Mi sono spogliato rapidamente mentre lei stava ferma, e ho guardato il suo corpo alzarsi e abbassarsi ad ogni respiro. Ho aperto il cassetto in silenzio e ho messo una bottiglia di lubrificante sul comodino.

“Ti è piaciuto scopare l’amico di papà?”. Ho chiesto.

“Sì”, mi disse.

“Ti è piaciuto il suo grosso cazzo?”

“Sì, papino.”

La mia mano si mosse tra le sue gambe, e lei era ancora così bagnata che mi ricoprì le dita all’istante. Ne ho spinte tre dentro di lei. Per un attimo sono stato incerto, ma la vista del suo culo mi ha scioccato, il mio cazzo ora duro contro di lei.

“Vuoi scopare di nuovo?”. Chiesi. Ancora una volta ho spinto le mie dita più all’interno, spingendole dentro e fuori.

“Sì. Mi dispiace. So che è sbagliato, ma lo voglio”.

Mentre parlava, le ho girato la testa, così si è girata verso di me e ho tirato su il culo. Afferrai il lubrificante dal tavolo, mi spalmai le dita e la baciai sulla testa.

“Vuoi che ti scopi proprio qui?” Le chiesi. “Lo vuoi sul letto di papà?”

“Sì”, gemette, alzando il culo in aria. Aprì le gambe da sola, come se cercasse di nuovo la mia mano.

“Sai cosa farò?” Le chiesi, non lasciandola rispondere. “Adesso, proprio qui?” Presi le dita contro il suo buco del culo, e lei ansimò in un misto di orrore ed eccitazione. Gemeva e si contorceva mentre le infilavo un dito dentro. Cazzo, potrebbe essere più difficile di quanto pensassi. Mi sono appoggiato su di lei, il mio peso contro il suo corpo mentre spingevo il dito più in profondità dentro di lei, e poi l’ho detto ad alta voce.

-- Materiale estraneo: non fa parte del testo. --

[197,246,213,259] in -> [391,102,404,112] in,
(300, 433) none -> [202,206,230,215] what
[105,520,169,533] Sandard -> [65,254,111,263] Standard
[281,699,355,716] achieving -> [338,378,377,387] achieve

“Sei stata terribile, lo sai? Sei stata una sporca sgualdrina, e questo significa una sola cosa. Sai cosa succede alle troie? Sai cosa fa papà con le ragazze come te?”.

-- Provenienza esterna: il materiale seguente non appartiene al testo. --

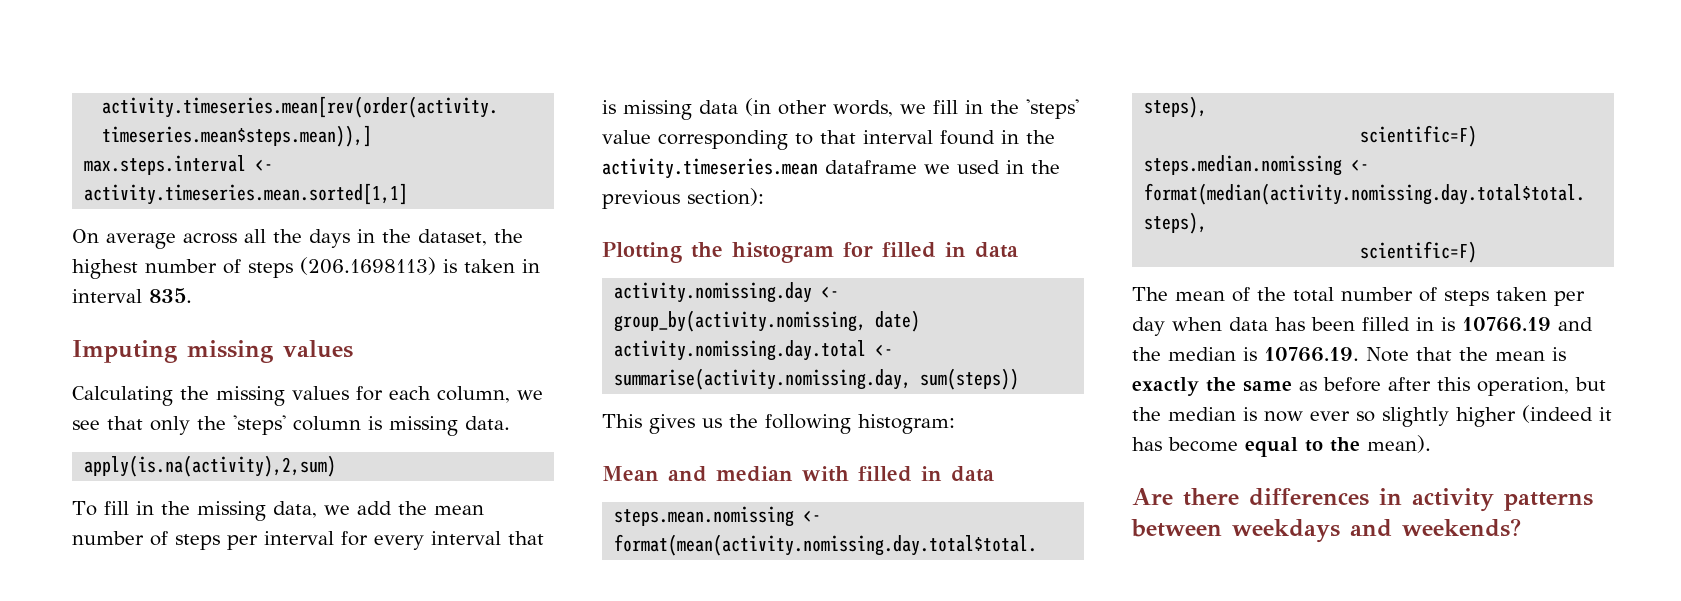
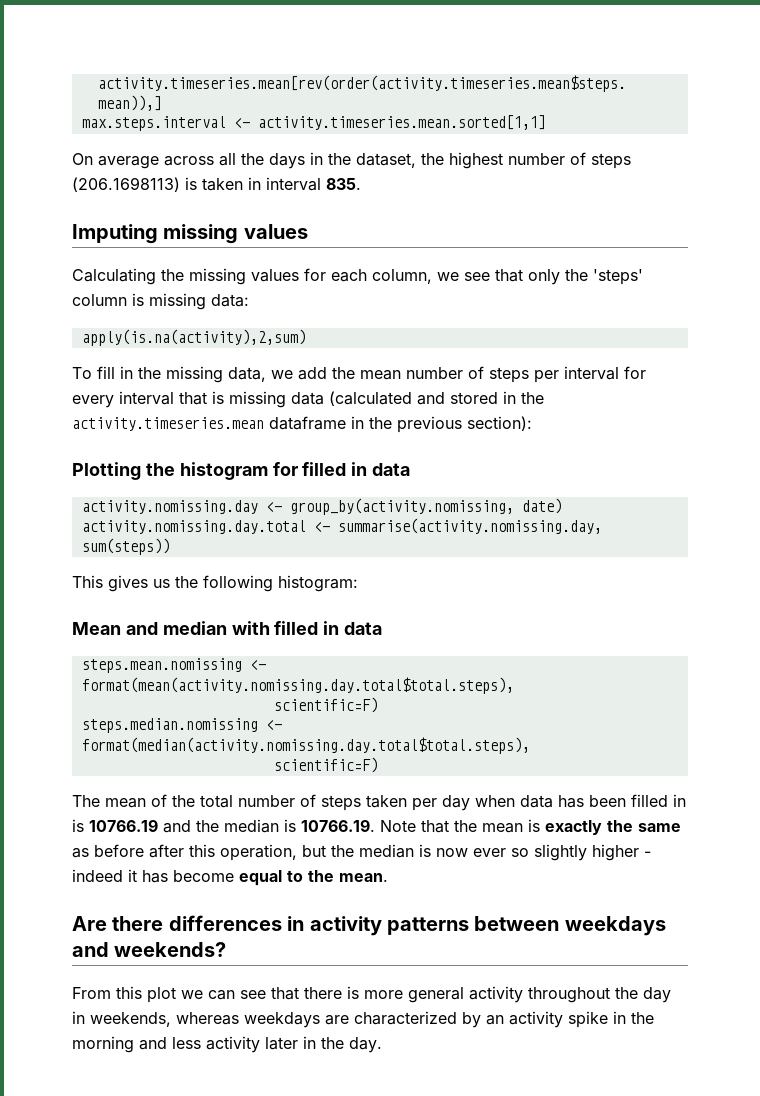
[465,416,510,430] data. -> [211,294,249,307] data:
[745,98,1079,119] [602,130,995,150] (in other words, we fill in the 'steps' value corresponding to that interval found -> [329,391,498,406] (calculated and stored
[924,160,1000,174] we used -> (346, 423) none
[1522,405,1593,423] (indeed -> [644,851,651,857] [72,869,123,882] - indeed
[1367,435,1431,453] mean). -> [339,873,388,882] mean.
(1521, 527) none -> [72,986,671,1003] [72,1011,654,1028] [72,1036,382,1053] // From this plot we can see that there is more general activity throughout the day in weekends, whereas weekdays are characterized by an activity spike in the morning and less activity later in the day.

Ha scosso la testa mentre spingevo dentro un altro dito coperto di lubrificante.

“Ti scoperò il culo. Papà ti scoperà il culo in modo che, qualunque cosa accada, ti ricordi che sei mia. Hai capito?

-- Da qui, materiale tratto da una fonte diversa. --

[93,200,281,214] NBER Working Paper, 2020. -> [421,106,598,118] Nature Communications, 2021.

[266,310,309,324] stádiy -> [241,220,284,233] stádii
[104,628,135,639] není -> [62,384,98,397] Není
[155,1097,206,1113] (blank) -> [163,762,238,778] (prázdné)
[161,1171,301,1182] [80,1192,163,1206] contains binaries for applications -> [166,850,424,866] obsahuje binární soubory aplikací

“Sì, papino”, gemette più e più volte, tenendosi finalmente ferma quando ho tirato fuori le dita.

“Sei pronta?” Le chiesi. “Sei pronta a farti scopare qui da papà?” La testa del mio cazzo era contro di lei, e non c’era modo di farla entrare.

“Non lo so”, piagnucolò mentre premevo più forte. Per un lungo periodo, mi è sembrato che trattenesse il respiro mentre mi sforzavo di allinearla sotto di me. Le ho tirato giù i fianchi dal letto, ho aperto le cosce e ho spinto di nuovo. Infine, ho versato più lubrificante sulla mia mano, ho lubrificato il mio cazzo, e provato ancora una volta.

“Oh cazzo”, ha sussurrato quando improvvisamente la testa ha sfondato, penetrandola per la prima volta. Non mi sono mosso mentre la tenevo ferma, ma ci sono volute tutte le mie forze per non scoparla semplicemente con forza.

“Respira”, sussurrai. “Rilassati e respira”.

Lei fece un respiro profondo, e io mi spinsi ancora di più, guardando con stupore mentre il mio cazzo cominciava a svanire dentro il suo piccolo corpo. I suoi gemiti divennero più profondi quando entrai in lei, e i suoi singhiozzi si mischiarono a grida di piacere.

“Oh Dio, il tuo culo è incredibile, il tuo culo è così stretto”. Quando ho guardato di nuovo in basso, mi sono ritrovato dentro di lei, e siamo rimasti lì, immobili per secoli.

“Sei pronta?” Alla fine le chiesi, con le mani che si muovevano verso i suoi fianchi.

“Sì, papino”, gemette.

“Lo vuoi?” Le chiesi, avendo bisogno di sentirglielo dire tanto quanto mi eccitava.

“Sì, papino. Ti prego, fallo.”

“Fallo cosa?” Le chiesi, scivolando lentamente fuori da lei.

“Per favore”, disse, ansimando. “Per favore scopami il culo, papino.”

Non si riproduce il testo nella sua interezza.